Their consistent low risk performance has meant that some IFAs have ignored fund of funds in the pas...
Their consistent low risk performance has meant that some IFAs have ignored fund of funds in the past but with only isolated pockets of activity within the FTSE, the approach is now coming into its own.
Recent research conducted by RSA Investments into Autif fund of funds performance figures has thrown up several interesting findings that support their increased use at this stage of the economic cycle.
Not least was the fact that the recent outperformance of active fund managers has been reflected in the results of the UK's growing number of fund of funds.
According to the study, it is now more than two years since tracker funds demonstrated any worthwhile outperformance against active managers and this, unsurprisingly, has translated into strong ongoing performance from fund of funds.
During the year to 1 July, the FTSE 100 moved up only 2.1%, for example, meaning that after tracking error and expenses, most passive managers were lucky to return 1% over the period. This compares to a 9% return from the average UK All Companies fund over the same period.

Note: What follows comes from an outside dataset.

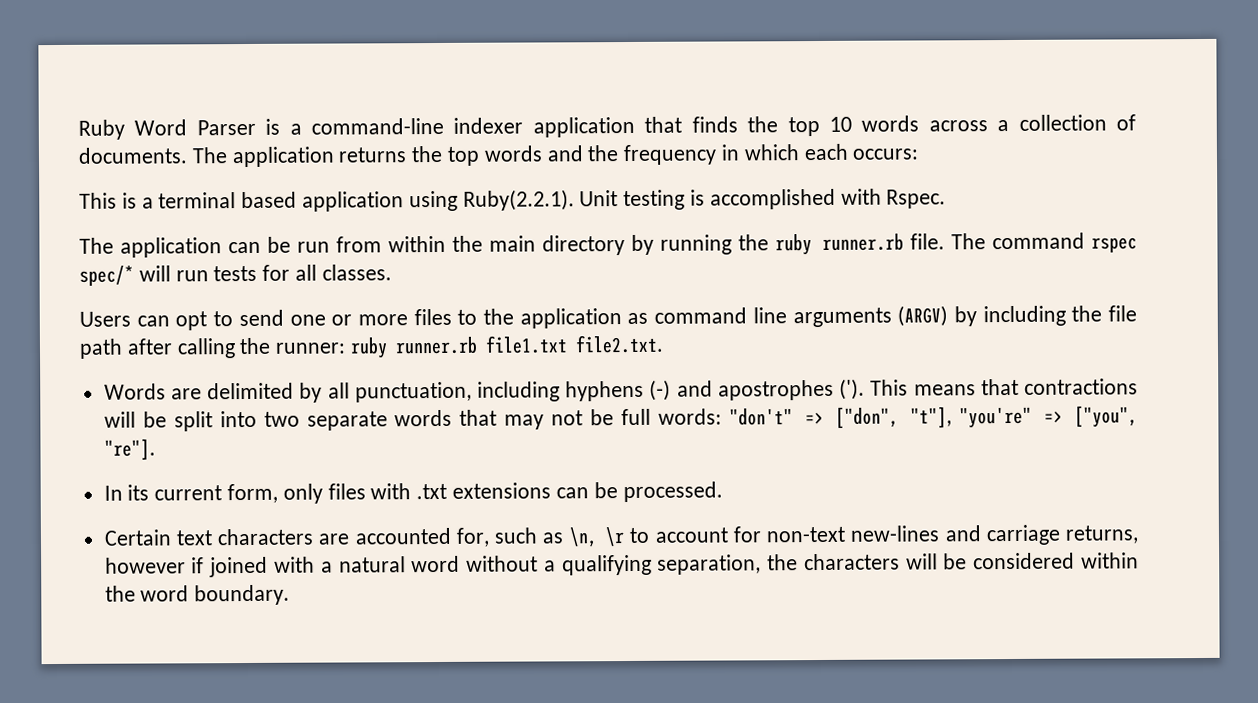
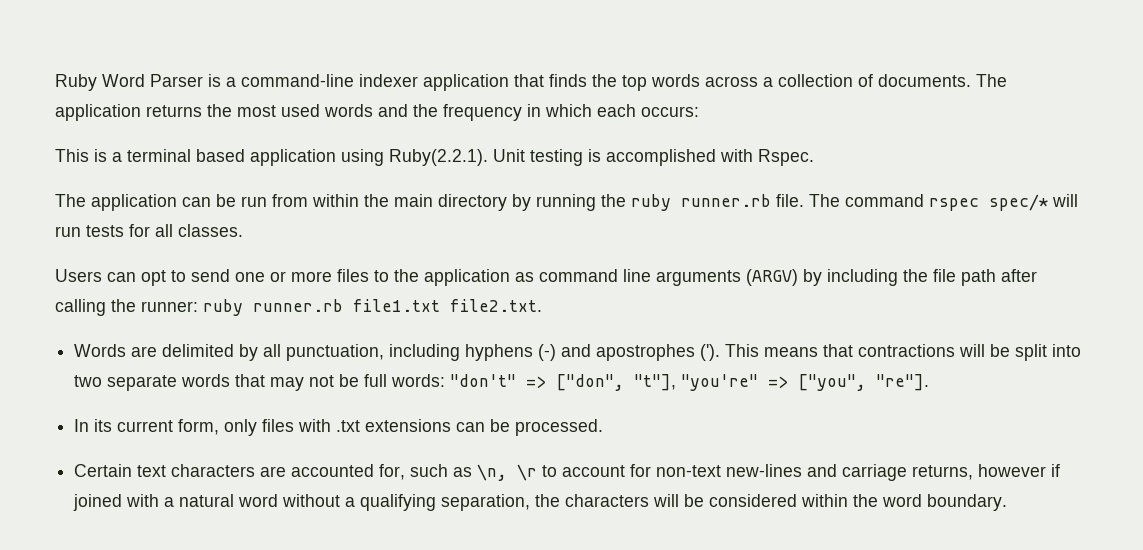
[828,116,852,132] 10 -> (647, 83) none
[447,146,481,166] top -> [237,104,320,117] most used

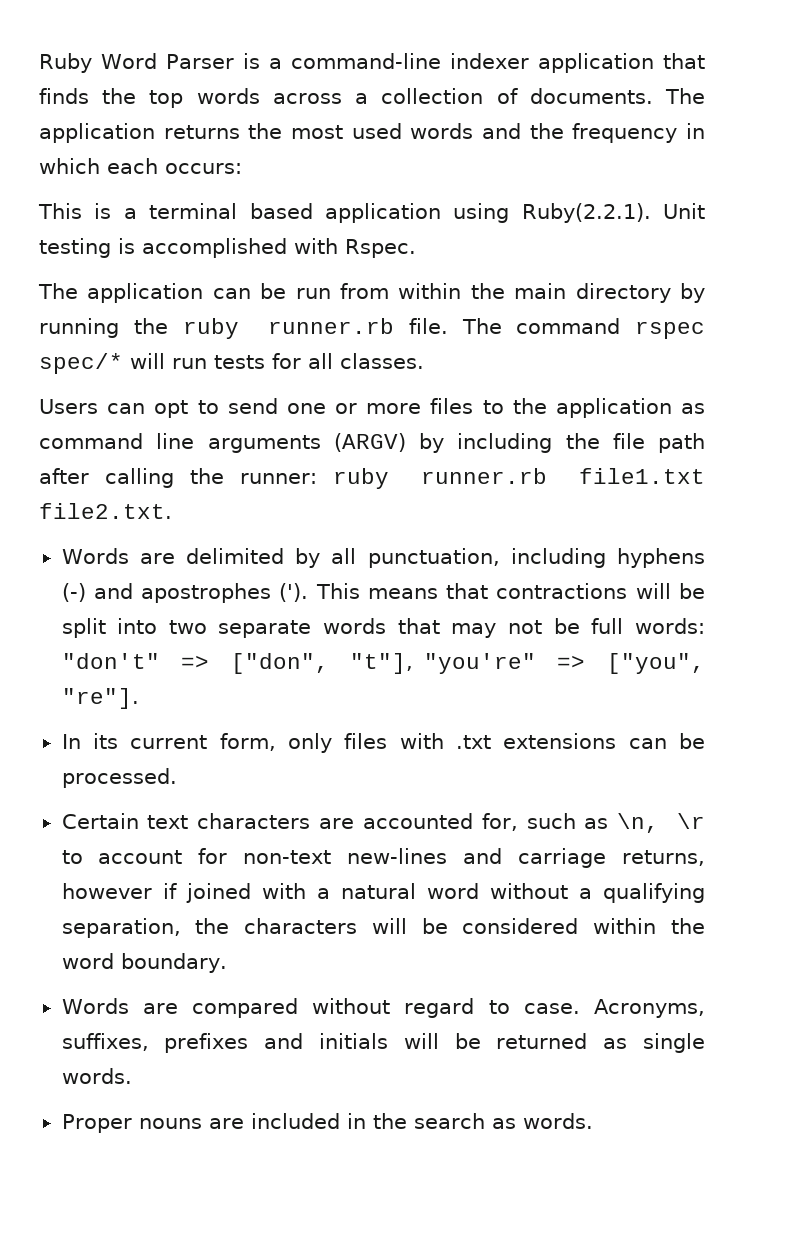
(1008, 502) none -> [61,998,706,1018] [61,1033,705,1053] [61,1068,132,1084] [61,1113,593,1133] // Words are compared without regard to case. Acronyms, suffixes, prefixes and initials will be returned as single words. // Proper nouns are included in the search as words.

Similarly, recent industry studies now report the rising number of funds in the UK All Companies, UK Growth, and Europe sectors that have outperformed their indices and the fact that almost three quarters of US funds have beaten the index. Naturally enough, this outperformance has been capitalised on by fund of fund managers.
Of the top 20 fund of funds for example, 18 have beaten the FTSE 100 and the FTSE All Share over the past year to 1 August.
Over two years, 18 of the top 20 beat the FTSE 100 and 15 funds of funds outperformed the All Share.
These numbers drop over three years to 9 funds outperforming the FTSE 100 and only 6 beating the All Share, reflecting the very different conditions in the index three years ago when financials, pharmaceuticals and oil companies were still making all the running in the market assisted by a steady stream of floatations and mergers.
Importantly though, the majority of those fund of funds at the top end of the performance spectrum have also been able to demonstrate lower three year volatility than the index. Of the top 20 funds, for example, 13 funds operated at lower volatility than the FTSE 100 and 12 at lower volatility than the All Share.
This growing trend of outperformance coupled with lower than index risk has already seen several larger IFAs review client portfolios as the performance differential between the average tracker and a worthwhile fund of funds hit more than 14% this year.
This, and their ability to hold diverse assets (such as cash or overseas equities) at low costs, could well see fund of funds enjoying a 21st century revival.